» **TASK OBJECTIVE**: Below are some records. How many of their lines contain the string "value"? Answer with the number alone.

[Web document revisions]
== == ==

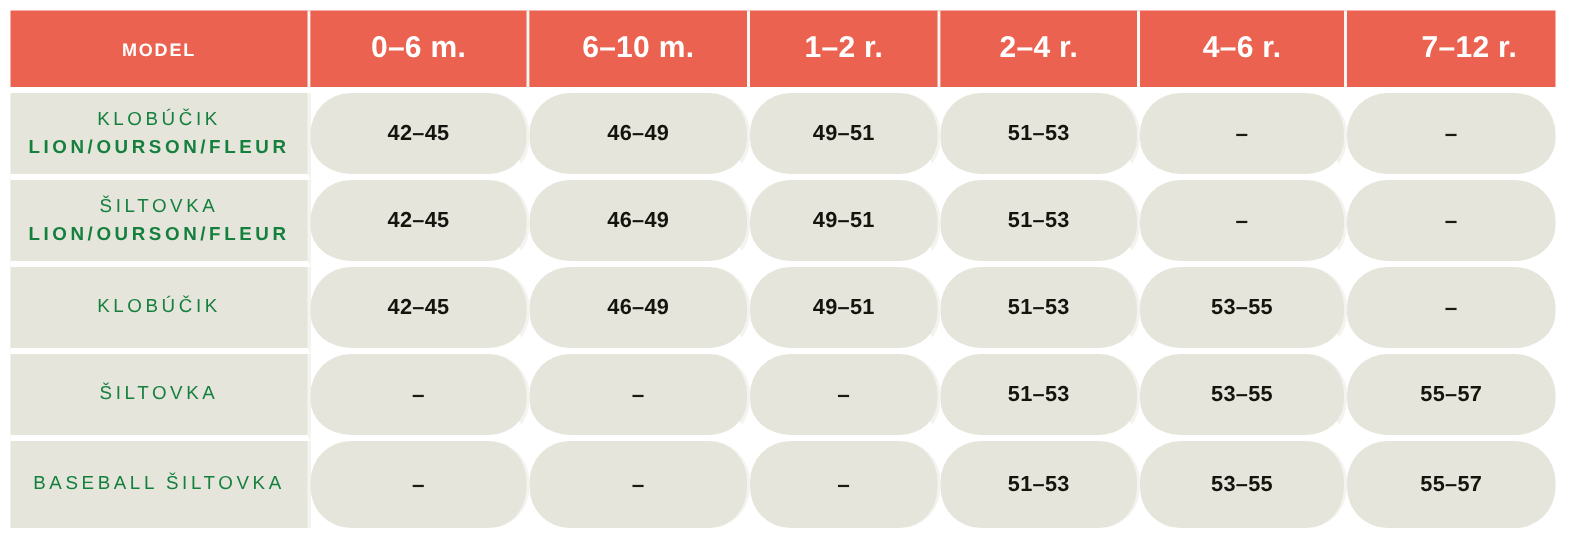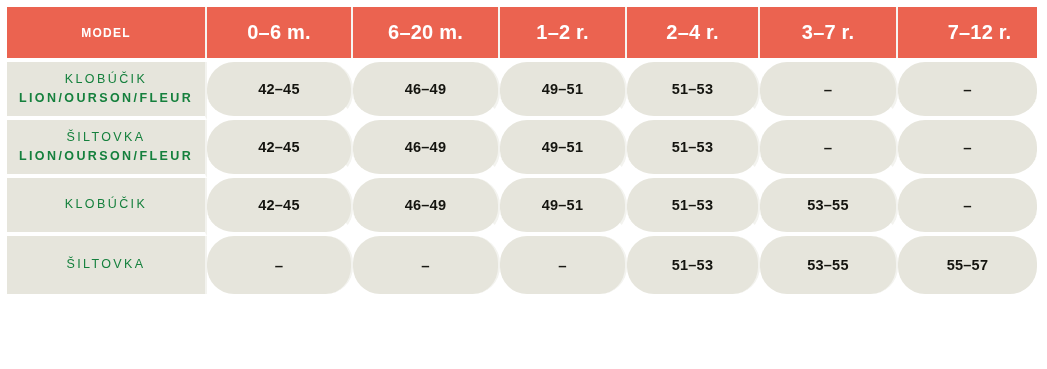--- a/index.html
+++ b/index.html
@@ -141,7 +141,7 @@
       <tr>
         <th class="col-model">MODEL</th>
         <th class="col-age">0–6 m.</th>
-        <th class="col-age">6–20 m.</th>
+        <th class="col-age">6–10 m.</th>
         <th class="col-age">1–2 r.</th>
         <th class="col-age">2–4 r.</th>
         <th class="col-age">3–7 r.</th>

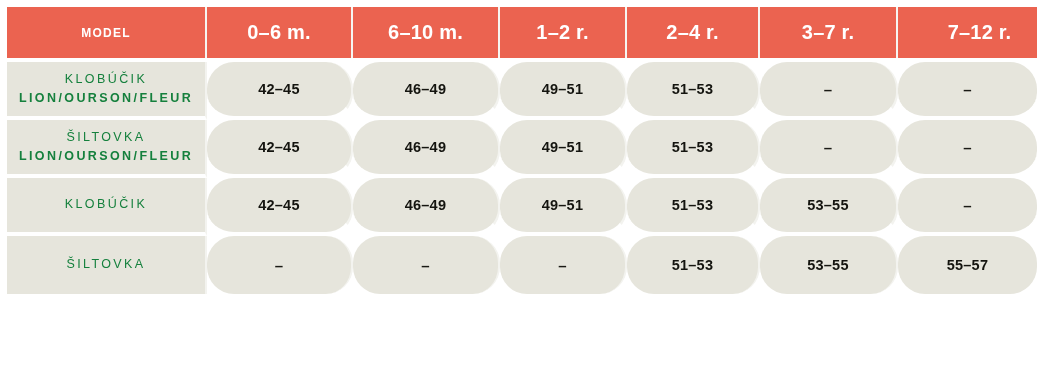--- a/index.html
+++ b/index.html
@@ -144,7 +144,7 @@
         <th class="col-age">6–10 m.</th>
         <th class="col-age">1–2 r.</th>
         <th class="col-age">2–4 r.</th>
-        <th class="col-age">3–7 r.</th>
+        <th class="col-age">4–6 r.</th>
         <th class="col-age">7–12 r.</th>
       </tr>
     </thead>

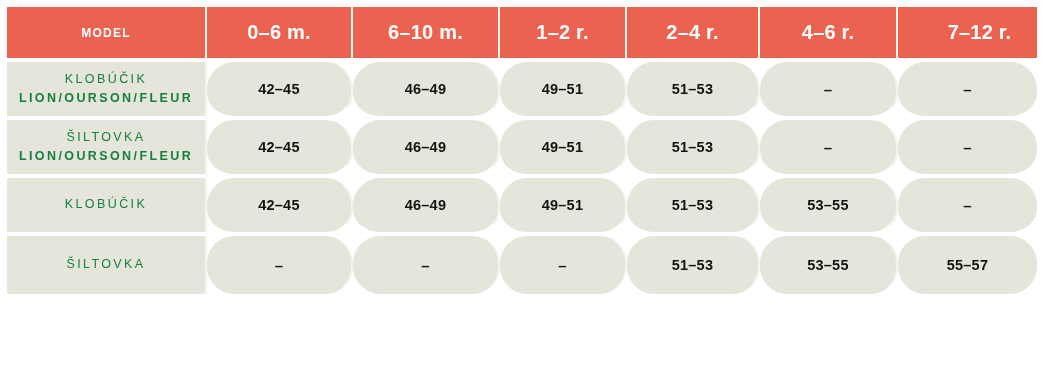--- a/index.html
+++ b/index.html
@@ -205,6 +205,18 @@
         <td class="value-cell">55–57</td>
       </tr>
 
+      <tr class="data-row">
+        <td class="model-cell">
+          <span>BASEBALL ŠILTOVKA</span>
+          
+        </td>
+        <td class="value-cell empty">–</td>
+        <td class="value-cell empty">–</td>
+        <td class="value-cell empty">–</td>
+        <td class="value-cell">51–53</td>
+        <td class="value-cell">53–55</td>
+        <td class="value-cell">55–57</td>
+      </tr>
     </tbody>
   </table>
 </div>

== == ==

» **RESPONSE AREA**: 7